(User interface change data)
=-=-=

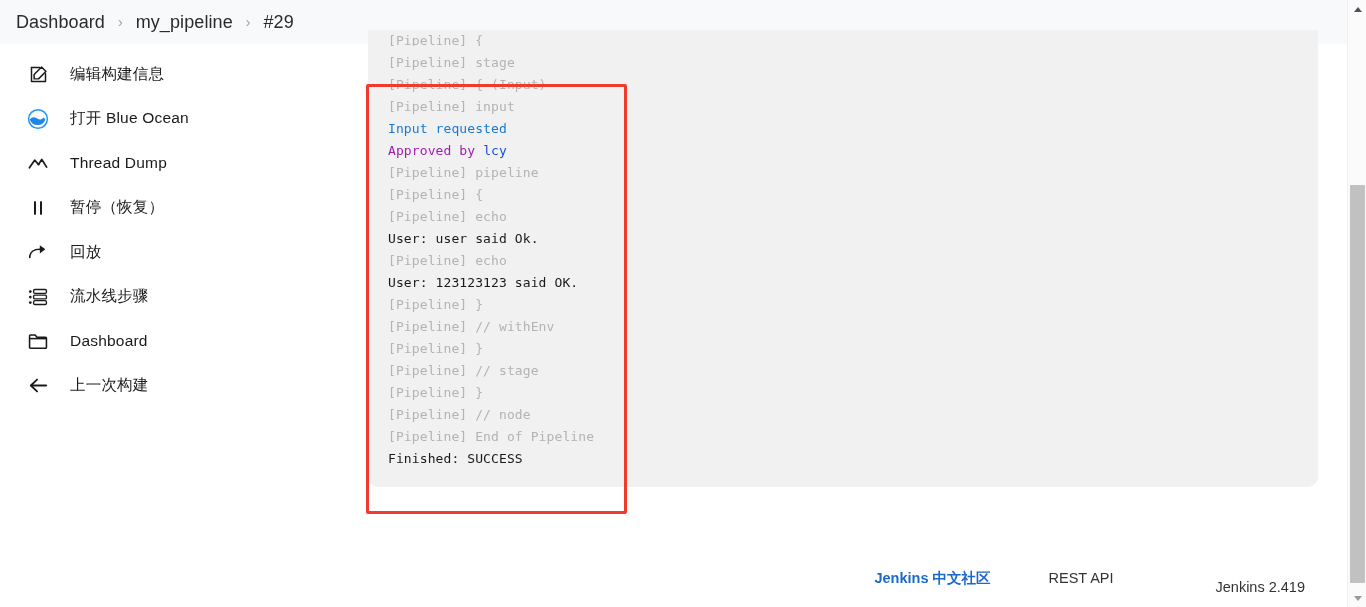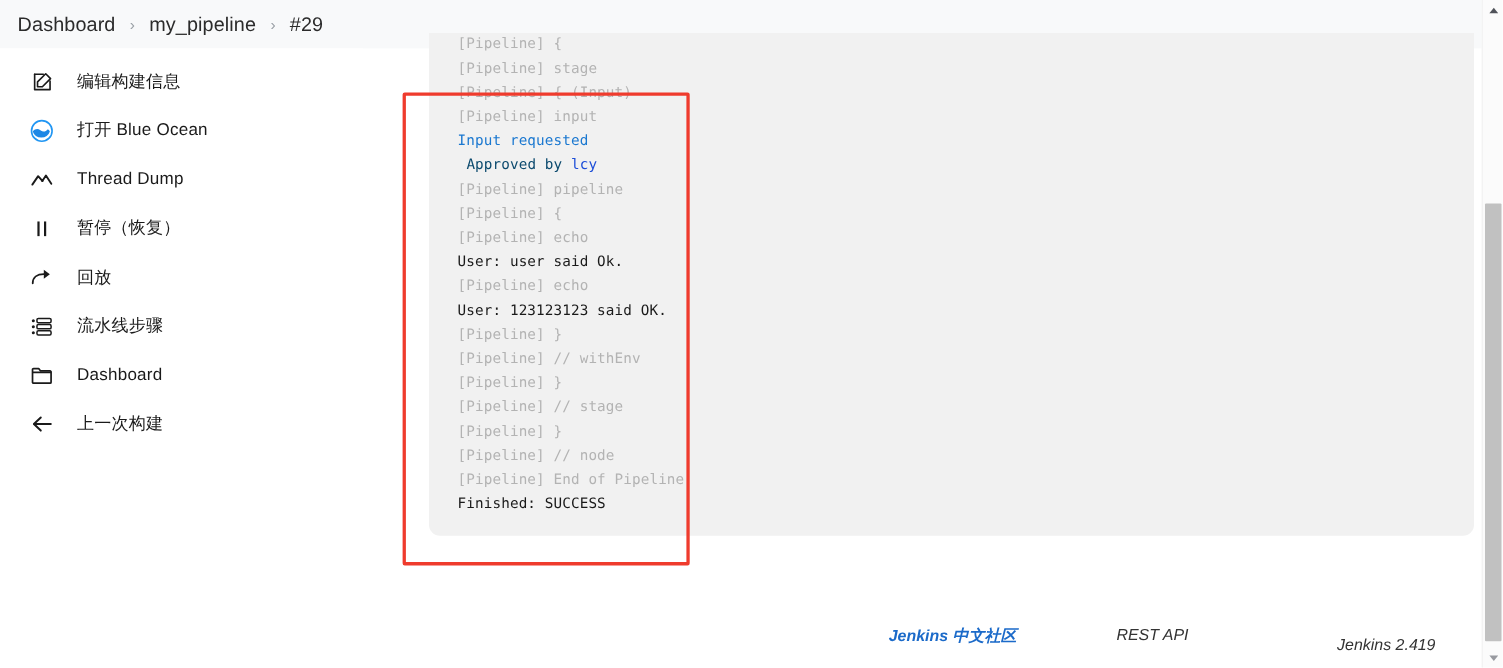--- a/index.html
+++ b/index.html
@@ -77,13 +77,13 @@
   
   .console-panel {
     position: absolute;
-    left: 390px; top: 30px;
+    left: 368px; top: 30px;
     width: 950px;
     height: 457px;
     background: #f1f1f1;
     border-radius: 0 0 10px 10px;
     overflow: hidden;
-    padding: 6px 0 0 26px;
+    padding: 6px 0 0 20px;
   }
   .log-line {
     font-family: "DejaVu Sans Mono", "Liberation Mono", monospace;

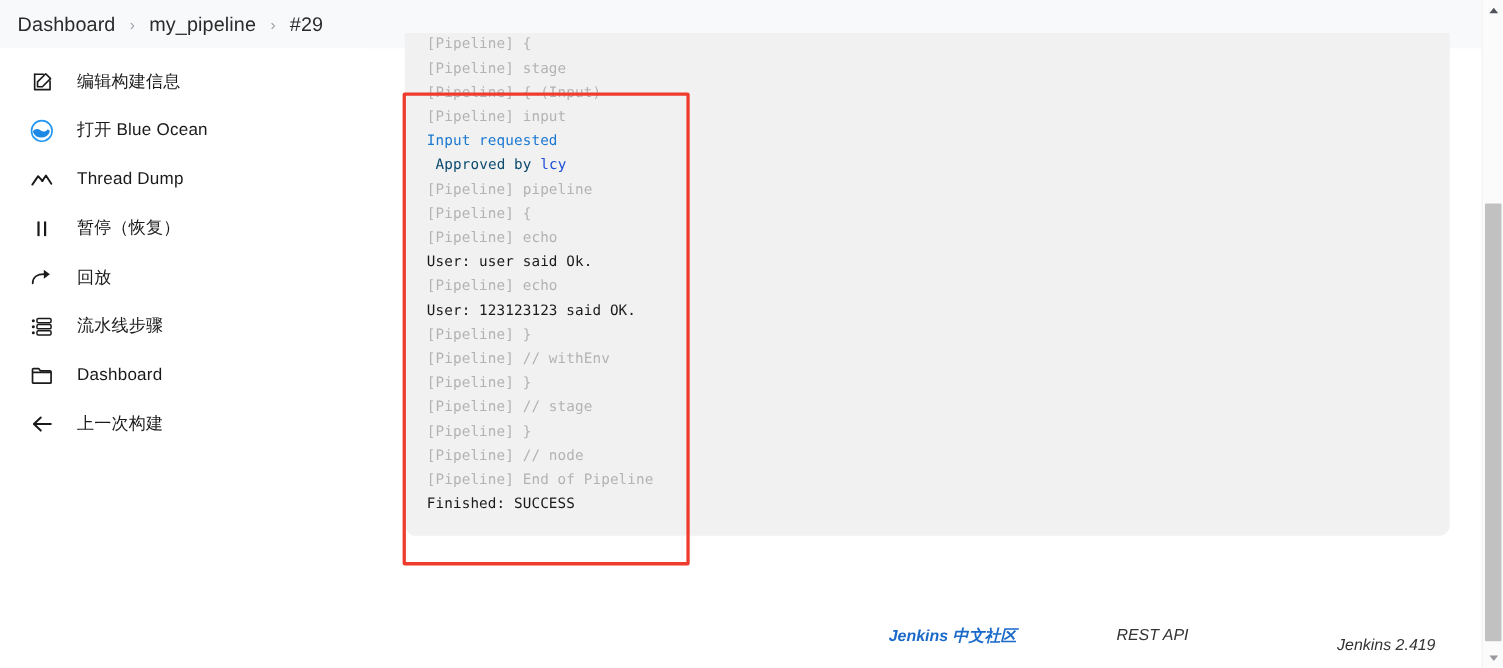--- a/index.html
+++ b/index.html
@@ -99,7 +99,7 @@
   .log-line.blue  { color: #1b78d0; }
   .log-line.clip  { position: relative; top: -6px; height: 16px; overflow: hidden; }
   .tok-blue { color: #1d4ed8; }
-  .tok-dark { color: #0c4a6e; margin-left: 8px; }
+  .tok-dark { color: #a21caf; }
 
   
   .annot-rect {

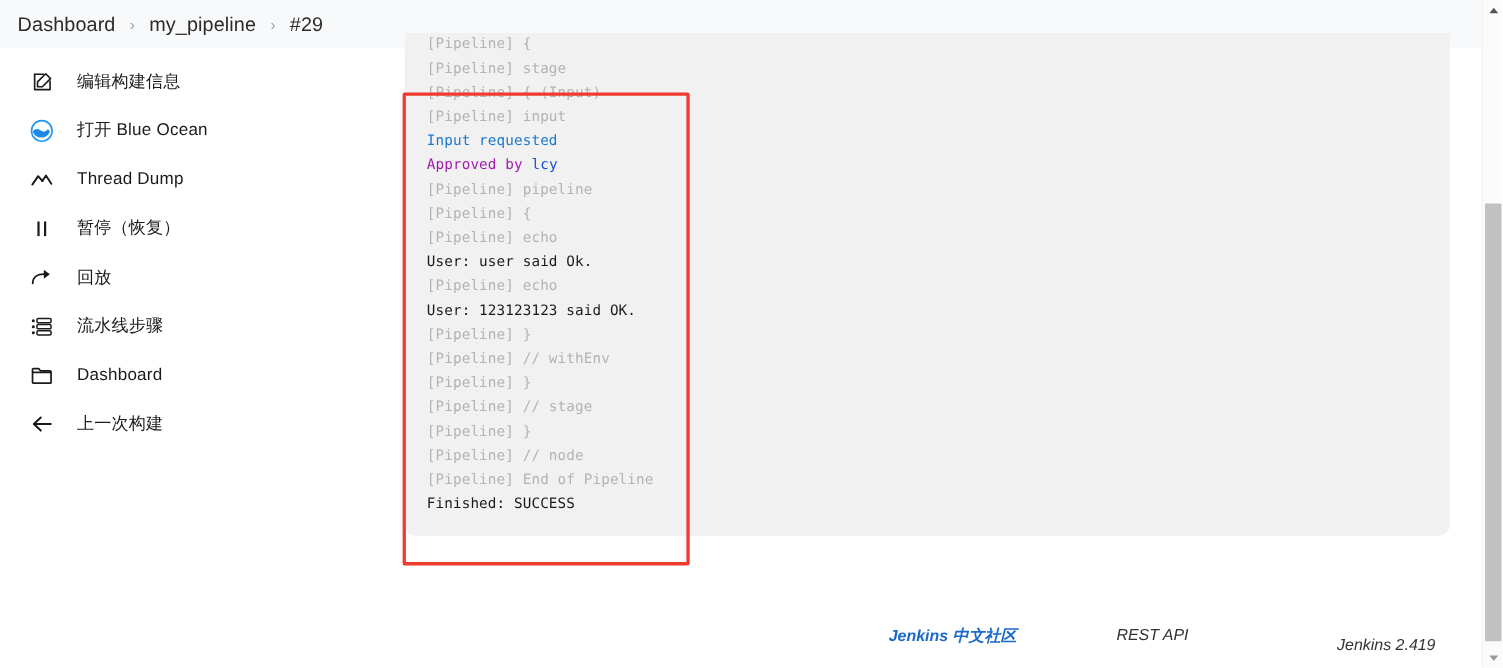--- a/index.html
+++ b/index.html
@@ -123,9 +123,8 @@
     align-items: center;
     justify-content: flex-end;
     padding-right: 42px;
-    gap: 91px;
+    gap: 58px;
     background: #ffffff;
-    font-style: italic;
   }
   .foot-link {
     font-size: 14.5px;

=-=-=

*WHAT THIS TASK INVOLVES*.
Identify the lines of the entries containing the string "blue". Copy each such line.

*YOUR SOLUTION*.
   .log-line.blue  { color: #1b78d0; }
   .tok-blue { color: #1d4ed8; }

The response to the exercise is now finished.